(Itemized modification records)
· · · · ·

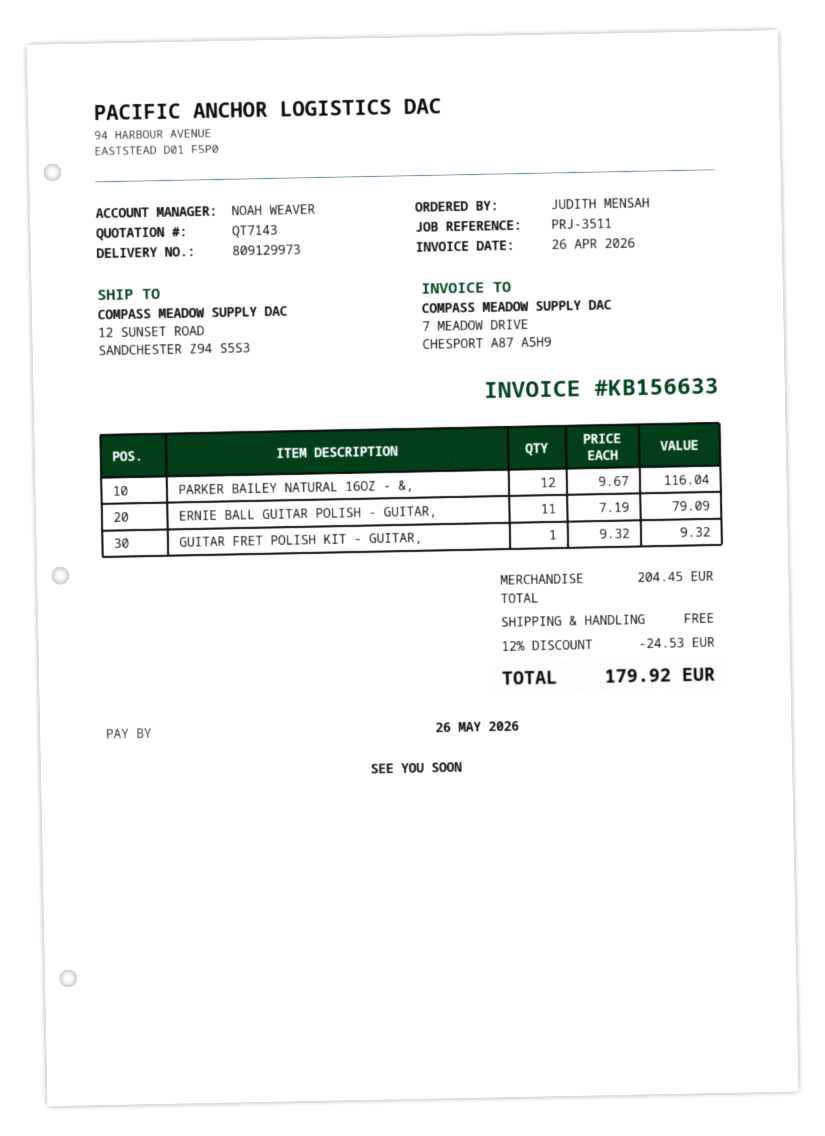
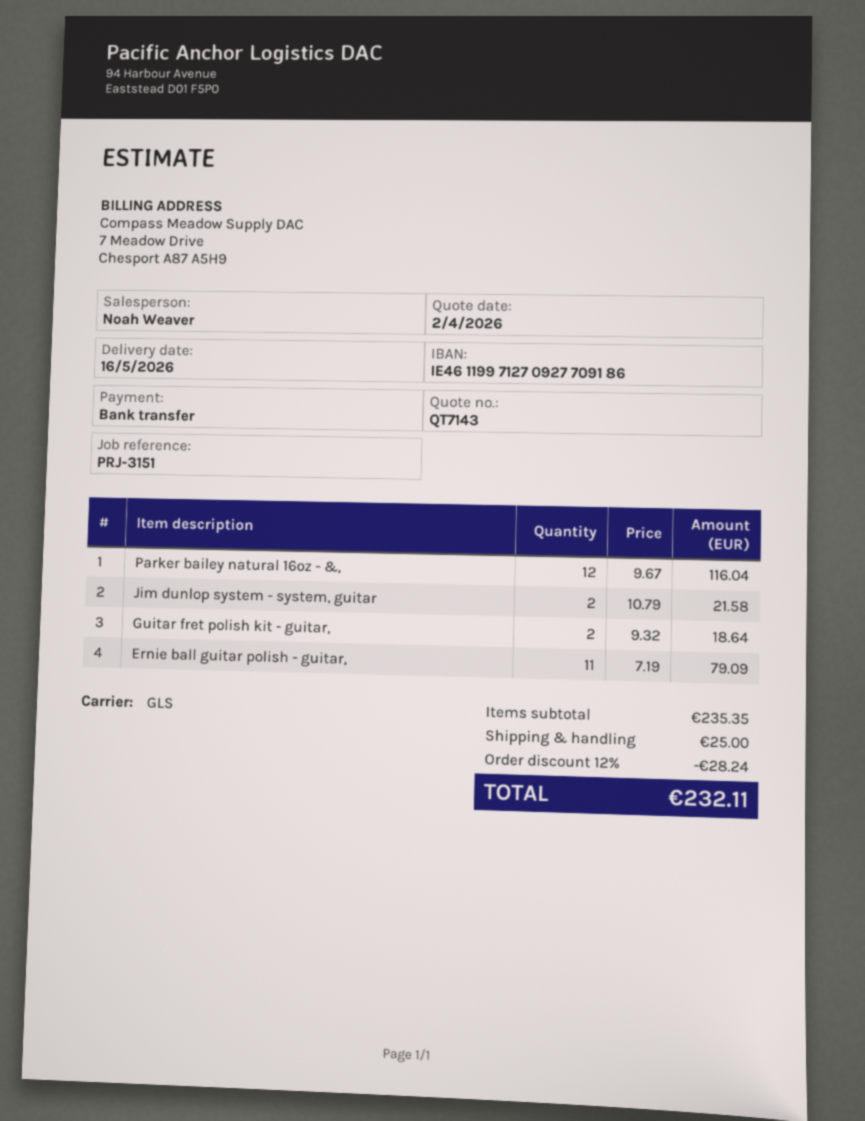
reference: PRJ-3511 -> PRJ-3151
GUITAR FRET POLISH KIT - GUITAR,: 1 x 9.32 = 9.32 -> 2 x 9.32 = 18.64
Jim dunlop system - system, guitar: none -> 2 x 10.79 = 21.58
subtotal: 204.45 -> 235.35
discount: 12% = 24.53 -> 12% = 28.24
shipping: 0.00 -> 25.00
total: 179.92 -> 232.11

· · · · ·

Only the lines from the one with "GUITAR FRET POLISH" through the last line above should be restated, word for word.

GUITAR FRET POLISH KIT - GUITAR,: 1 x 9.32 = 9.32 -> 2 x 9.32 = 18.64
Jim dunlop system - system, guitar: none -> 2 x 10.79 = 21.58
subtotal: 204.45 -> 235.35
discount: 12% = 24.53 -> 12% = 28.24
shipping: 0.00 -> 25.00
total: 179.92 -> 232.11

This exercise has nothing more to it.